Piecewise-linear local behavior often avoids overshoot artifacts.
Good starting point for engineering lookup tables.
Extremum are always at grid points, which can be desirable for some applications.
It’s the most consistent with the regularization meaning a true linear underlying function has no regularization penalty.
Cubic
Smoother local appearance and gradients.
Wider local stencil increases coupling and can increase runtime.
More sensitive to sparse/noisy regions; use only when you need smoother local derivatives.
Extremum can be between grid points, which can be desirable for some applications but also can lead to overshoot artifacts.
Interpolation Comparison Run
Use one fixed dataset and only change interpolation mode to see differences.
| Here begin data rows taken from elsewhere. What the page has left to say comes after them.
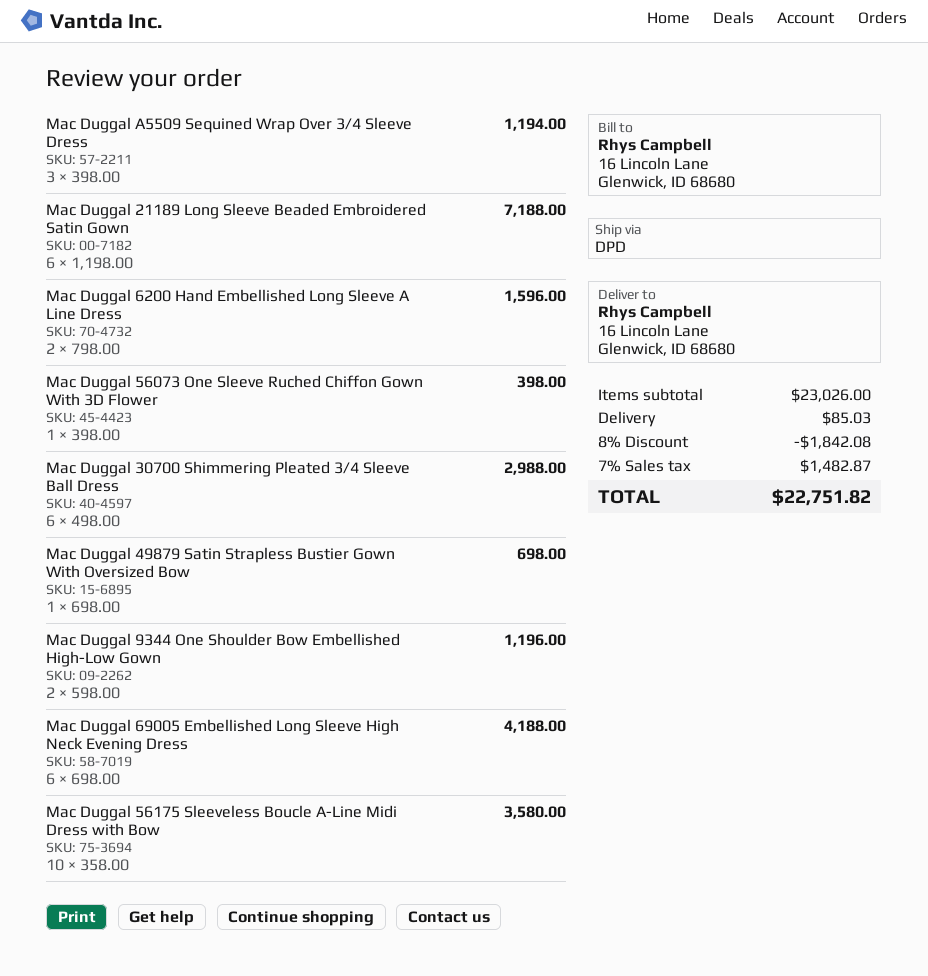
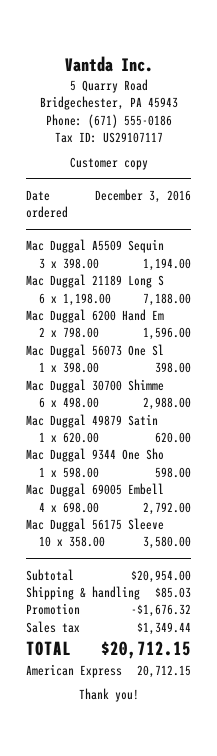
Mac Duggal 49879 Satin Strapless Bustier Gown With Oversized Bow: 1 x 698.00 = 698.00 -> 1 x 620.00 = 620.00
Mac Duggal 9344 One Shoulder Bow Embellished High-Low Gown: 2 x 598.00 = 1196.00 -> 1 x 598.00 = 598.00
Mac Duggal 69005 Embellished Long Sleeve High Neck Evening Dress: 6 x 698.00 = 4188.00 -> 4 x 698.00 = 2792.00
subtotal: 23026.00 -> 20954.00
discount: 1842.08 -> 1676.32
tax: 1482.87 -> 1349.44
total: 22751.82 -> 20712.15

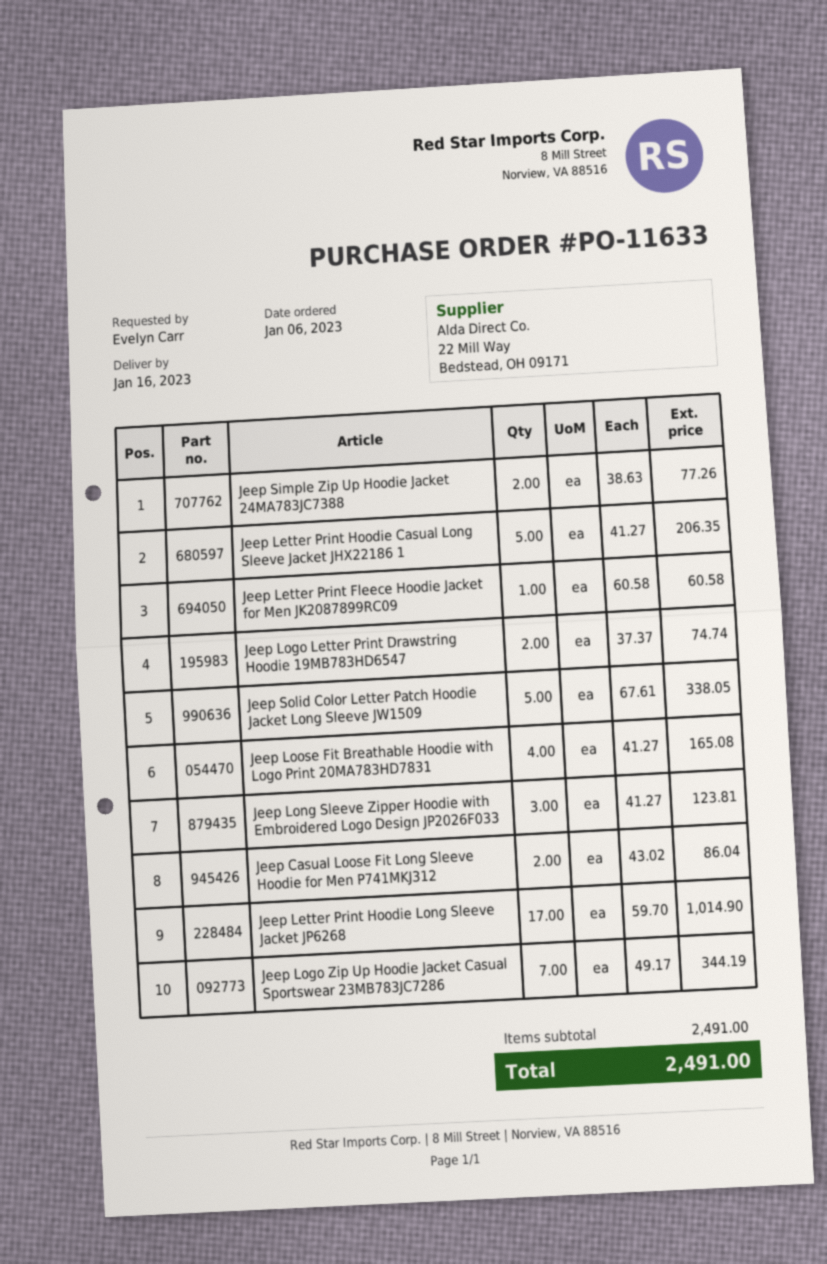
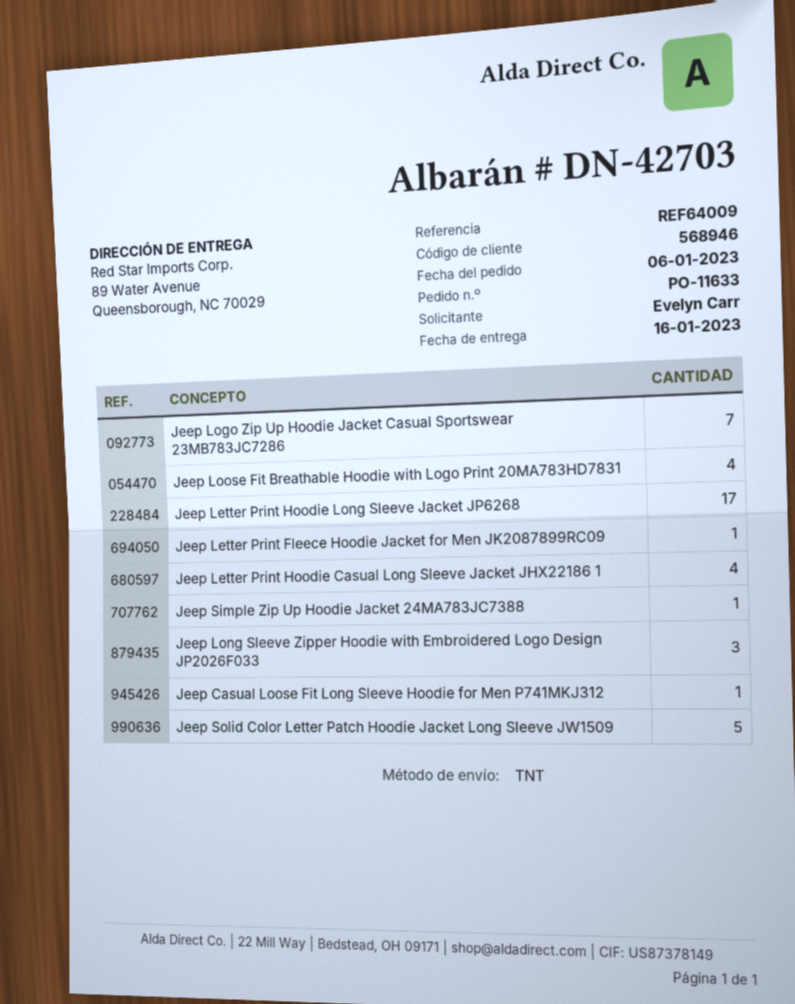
Jeep Simple Zip Up Hoodie Jacket 24MA783JC7388: 2 -> 1
Jeep Letter Print Hoodie Casual Long Sleeve Jacket JHX22186 1: 5 -> 4
Jeep Logo Letter Print Drawstring Hoodie 19MB783HD6547: 2 -> none
Jeep Casual Loose Fit Long Sleeve Hoodie for Men P741MKJ312: 2 -> 1

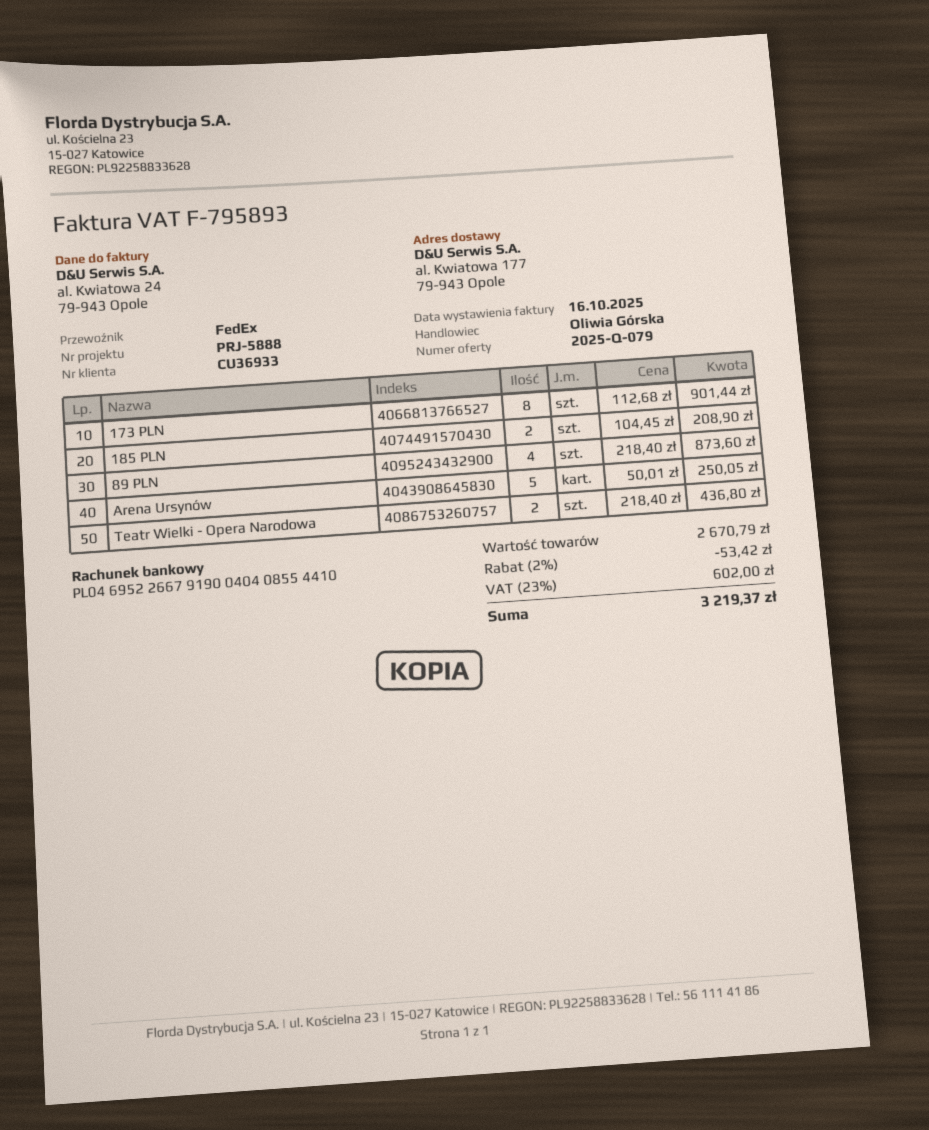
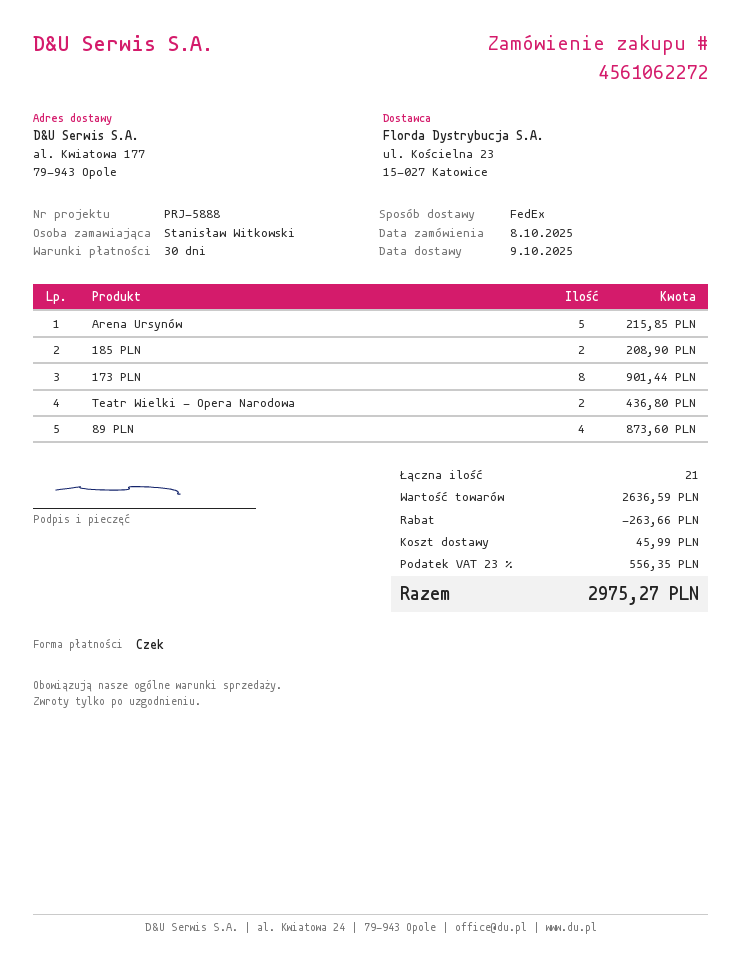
Arena Ursynów: 5 for 250.05 -> 5 for 215.85
subtotal: 2670.79 -> 2636.59
discount: 53.42 -> 263.66
shipping: none -> 45.99
tax: 23% = 602.00 -> 23% = 556.35
total: 3219.37 -> 2975.27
The timing difference do not approach their asymptotic complexity differences because the problem size is small, but you should see some difference in output shape.
normal runtime: 1.146 s
\ runtime: 2.885 s
pcg runtime: 13.404 s
symmlq runtime: 12.943 s
lsqr runtime: 64.713 s
Decision Rules
Start here, then refine:
Use linear interpolation and smoothness = 1e-4 as a neutral baseline for this dataset. 1e-3 is the most common starting point across most datasets. This data set contains a lot of data and therefore can use smaller smoothness relying on the local high fidelity data to control the fit. If you have less data, you may need more smoothness to get a good fit.
Try normal first when no rank/conditioning warnings appear (99.9% of the time). Lowering the smoothness far enough will trigger warnings, which is a sign to switch to \ for robustness.
Switch to \ when robustness is more important than speed.
Switch to iterative pathways when matrix size pushes memory or direct-factorization cost too high. For this dataset, the direct solvers are fast and the iterative solvers are slow. The problem size is not yet large enough that the iterative solvers are competitive, but this will change as you increase the grid size.
Common Failure Modes
Overfitting appears as local wiggles despite visually smooth broad trend.
Ill-conditioning appears as unstable runtimes, warnings, or wildly different fits from small option changes.
Solver mismatch appears as long runtime with no quality gain.
Checklist Before Moving On
You recorded at least one solver runtime sweep on the same data/grid.
You compared the results across the different solvers.
Key Point
Interpolation choice should be based on output behavior and accuracy needs, not only local computational complexity.